I believe MUI has a say….
Ada dong. Let’s hear it from: Ketua MUI Solo, KH. Abdul Aziz Ahmad. Dalam keterangannya kemaren, Kyai Aziz bilang pihaknya sama sekali nggak bakal melarang, menghentikan, apalagi membredel kegiatan ini, in the name of Bhineka Tunggal Ika. Menurut beliau, as long as udah berizin dan jelas, sebenernya mereka good to go katanya gitu. HOWEVER, ada catatan tersendiri di sini dari MUI Solo, gengs.
Apa ajatu?
Kyai Aziz bilang Festival Kuliner Non-Halal ini harus diadakan di tempat tertentu, yang khusus gitu, terpisah dari publik secara umum. Terus kalaupun di mall kayak Solo Paragon Mall gitu, acaranya harus di-design sedemikian rupa biar lokasinya juga jadi khusus. Terbatas, terlindungi, dan nggak terekspos secara vulgar. That being said, setelah ditunda, pihak EO, pihak mall, dan ormas pun akhirnya ketemuan kan, guys. Didampingi sama pihak MUI Solo dan Polres Surakarta untuk mediasinya. Nah, dari pertemuan itu, didapatlah sebuah kesepakatan, guys..
Kesepakatannya adalah...
Acara harus bisa tetap lanjut tapi tenant-tenant-nya dan sekeliling area ditutupin kain item. Yep, you read it right. Festival kuliner non-halal ini akhirnya kembali dibuka di hari Kamis 4 Juli lalu, guys. Cuma emang dibatesin kain-kain gitu sebagai penutupnya. Perwakilan EO, Mas Ken namanya, sendiri bilang penutupan pake kain hitam ini emang sengaja dilakukan biar tenant-tenant yang jualan di situ, berikut dagangannya, nggak keliatan sama umat muslim. Jadi ya gitu, mereka sih ngikut aja ya. Acara pun sukses digelar sampe akhir dengan banyaknya pengunjung yang datang.

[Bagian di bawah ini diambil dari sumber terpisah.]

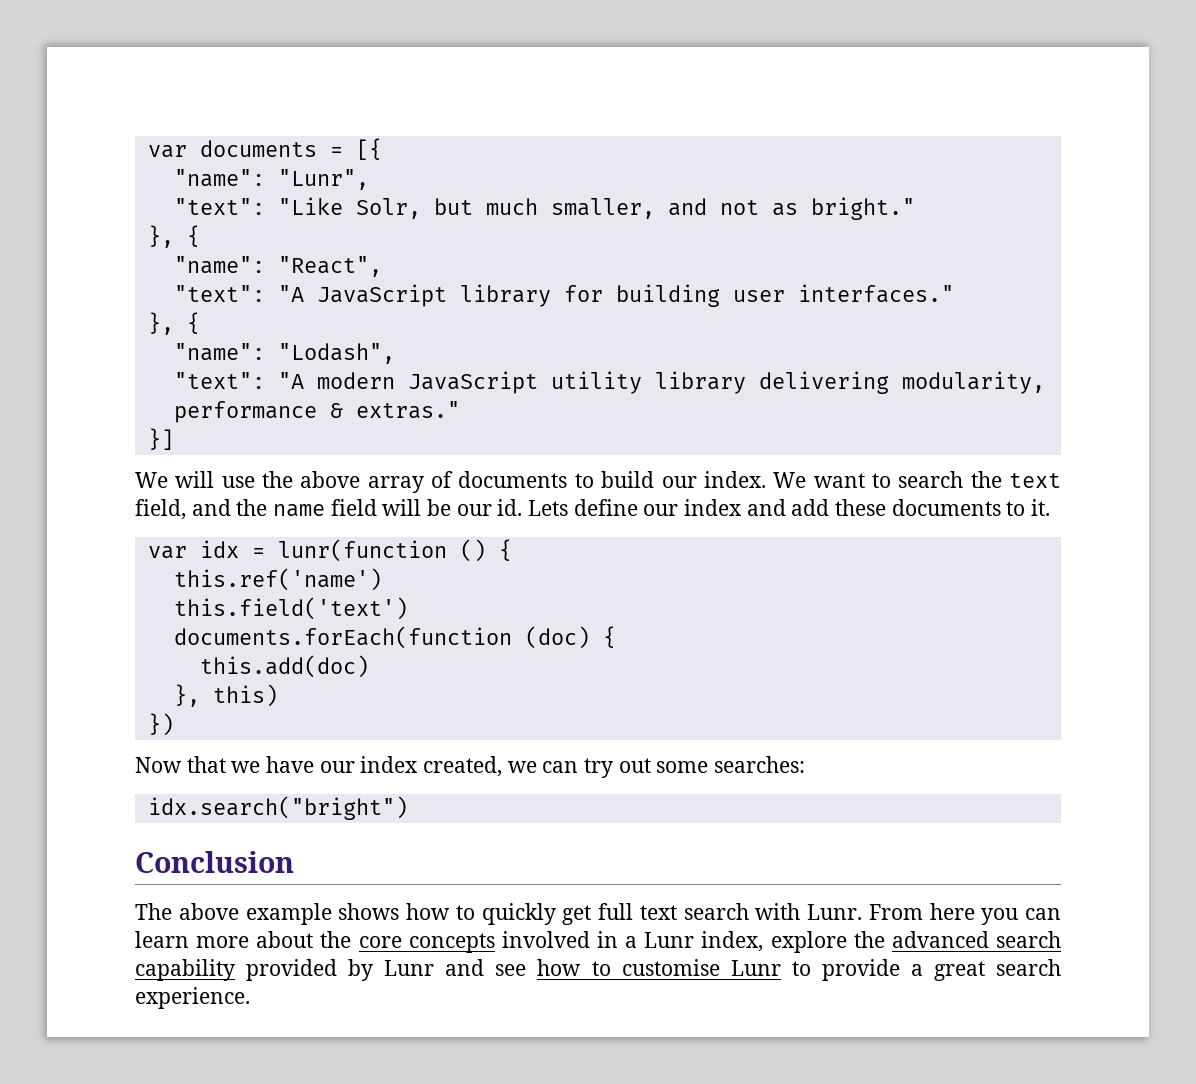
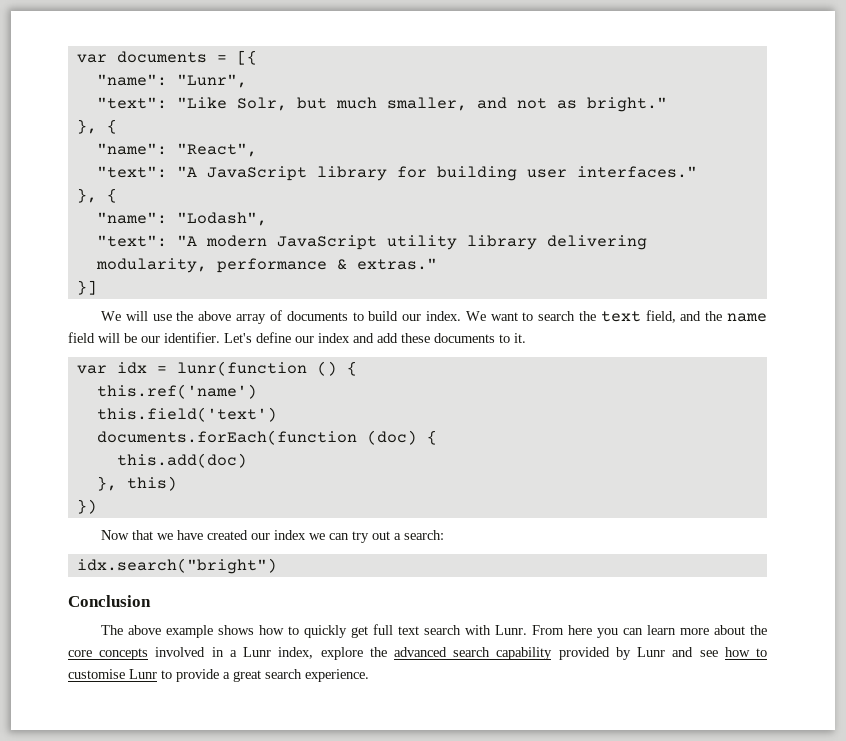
- We want to search the text field, and the name field will be our id. Lets define our index and add these documents to it.
+ We want to search the text field, and the name field will be our identifier. Let's define our index and add these documents to it.
- Now that we have our index created, we can try out some searches:
+ Now that we have created our index we can try out a search:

Well, does anyone have a say?
Nah menanggapi hal ini, Wali Kota Solo sekaligus Cawapres Terpilih, Gibran Rakabuming Raka juga menyampaikan pov-nya nih, guys. Terlebih soal peringkat Kota Toleran di mana Solo diketahui ada di jajaran atas. Nah menanggapi hal ini, Mas Gibran bilang saat ini pemerintah kota tuh emang lagi ngejar Peraturan Daerah terkait toleransi ini, guys, karena sekarang kan belum ada. So, in that sense, Mas Gibran juga bilang ini tuh bukan masalah indikatornya lagi, tapi juga aplikasi di lapangan. "Saya rasa bukan masalah indikatornya ya. Tapi aplikasinya di lapangan saja. Di kehidupan sehari-hari (Re: toleransi) seperti apa. Saya kira baik-baik saja kok,” katanya gitu.
Iya, deh mas. Anything else I should know?
Btw, speaking of Mas Gibran nih, kamu harus tahu satu kebiasaan Wali Kota Solo ini, guys, which is markirin mobil dinasnya di lokasi-lokasi bermasalah. Termasuk di Solo Paragon Mall kemaren, juga ada tuh mobil dinasnya yang bernopol AD 1 itu. Dan ini bukan sekali dua kali, guys. Waktu jaman Covid-19 kemaren, mobilnya Gibran pernah terparkir di sekolah yang melanggar PPKM. Di Masjid Raya Solo yang ketahuan mungut pungli di luar nalar, juga ada terparkir mobil Mas Gibran. Nggak diketahui pasti alasannya apa. Warga Solo pun diketahui udah paham sama kebiasaan Gibran yang satu ini.
"I am watching you," gitu nggak sih mas maksudnya?